TASK: From the entries below, copy out every line with "escapular" in it.

[RECORDED DATA — start]

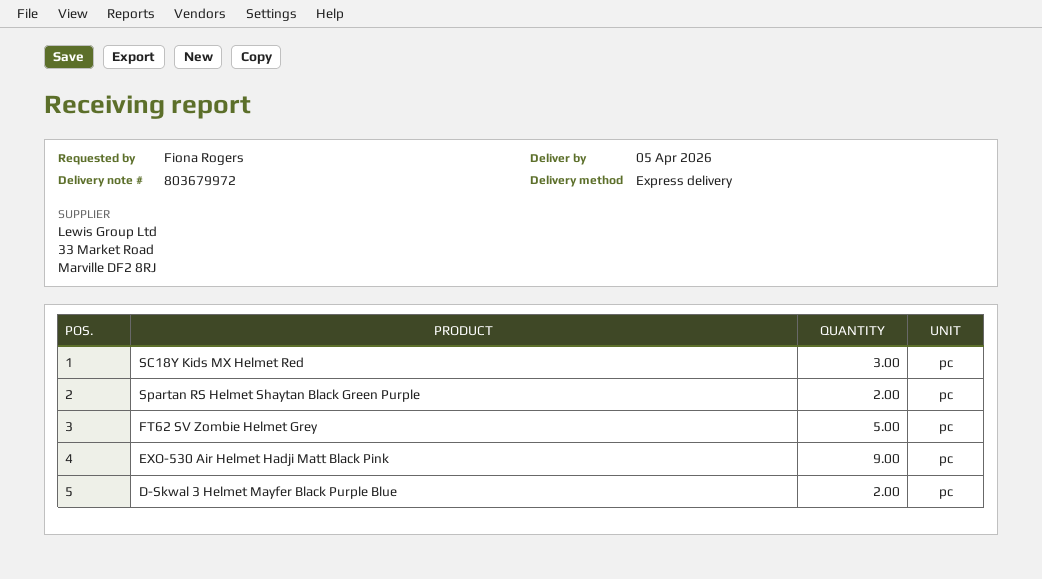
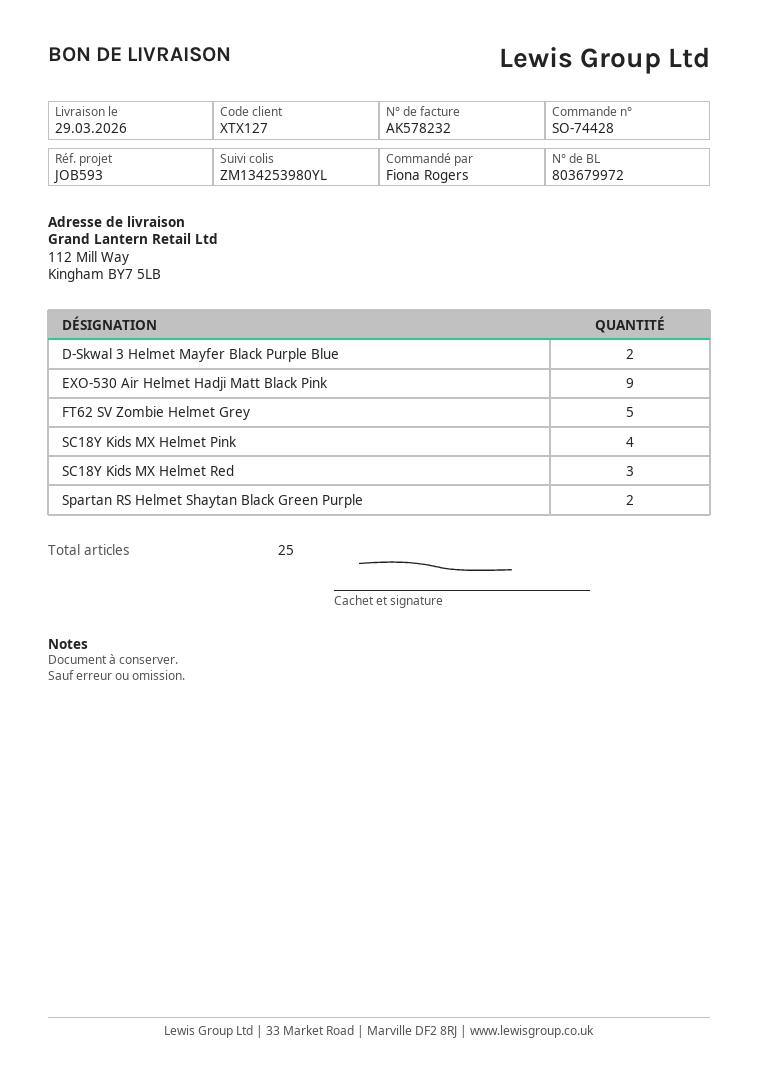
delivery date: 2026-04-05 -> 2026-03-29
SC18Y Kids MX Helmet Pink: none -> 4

[RECORDED DATA — finish]
[RECORDED DATA — start]

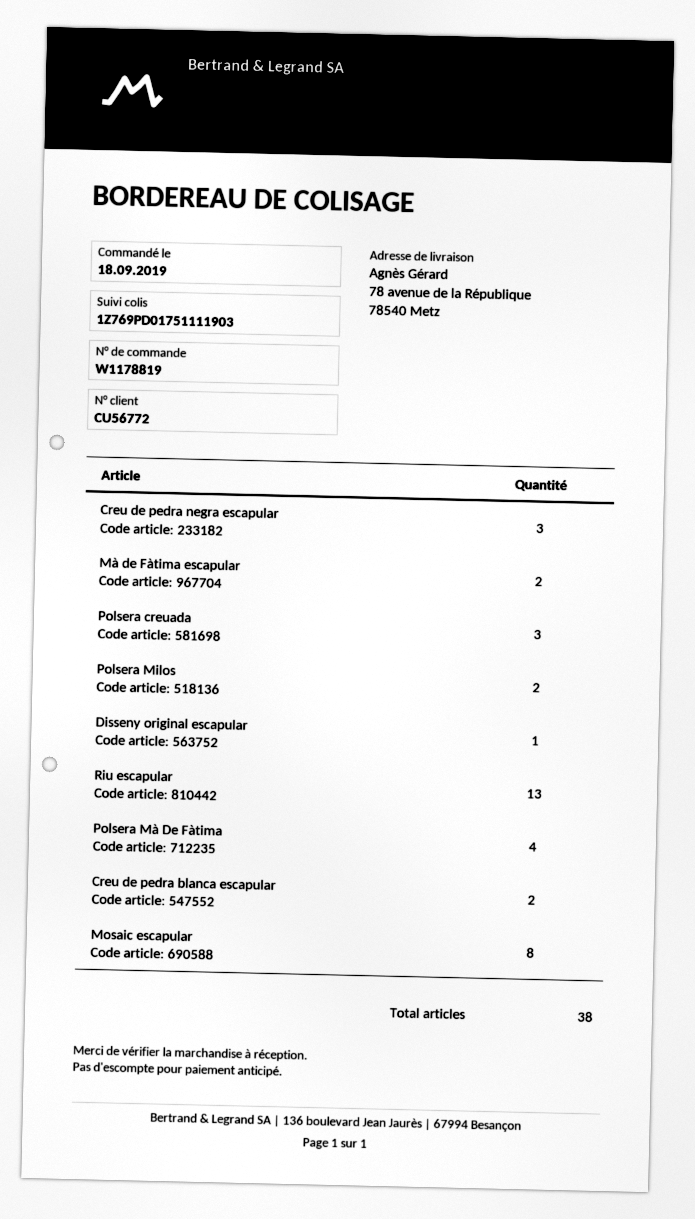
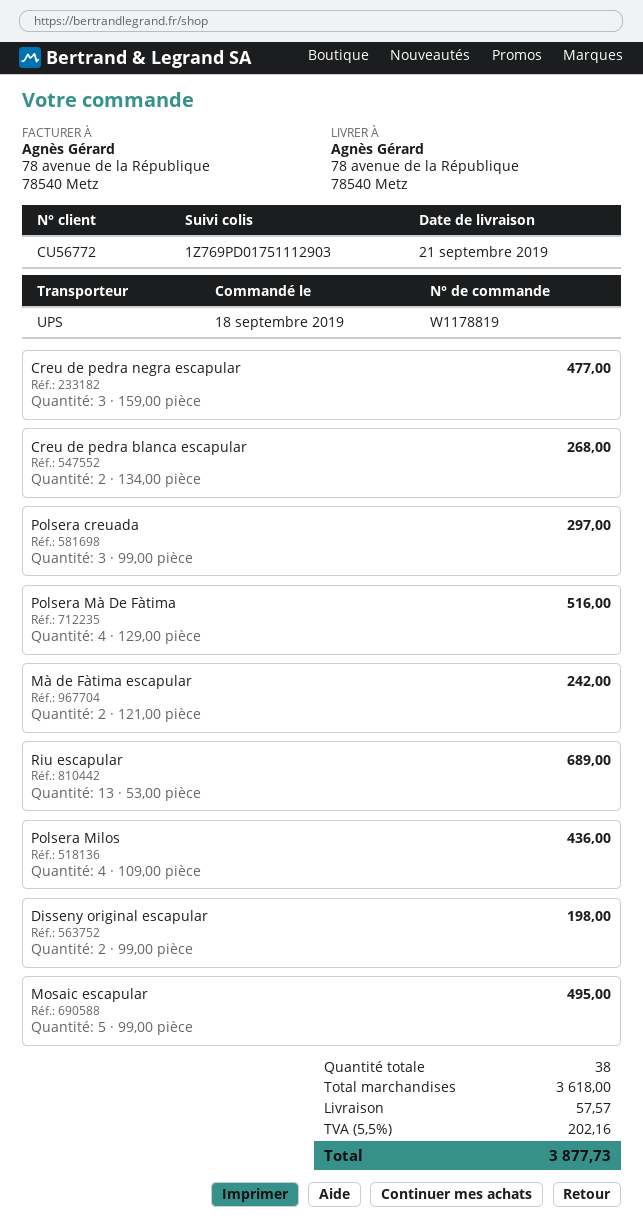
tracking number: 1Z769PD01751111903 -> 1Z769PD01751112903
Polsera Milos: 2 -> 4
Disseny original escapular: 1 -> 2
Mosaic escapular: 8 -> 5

[RECORDED DATA — finish]

ANSWER TO THIS TASK:
Disseny original escapular: 1 -> 2
Mosaic escapular: 8 -> 5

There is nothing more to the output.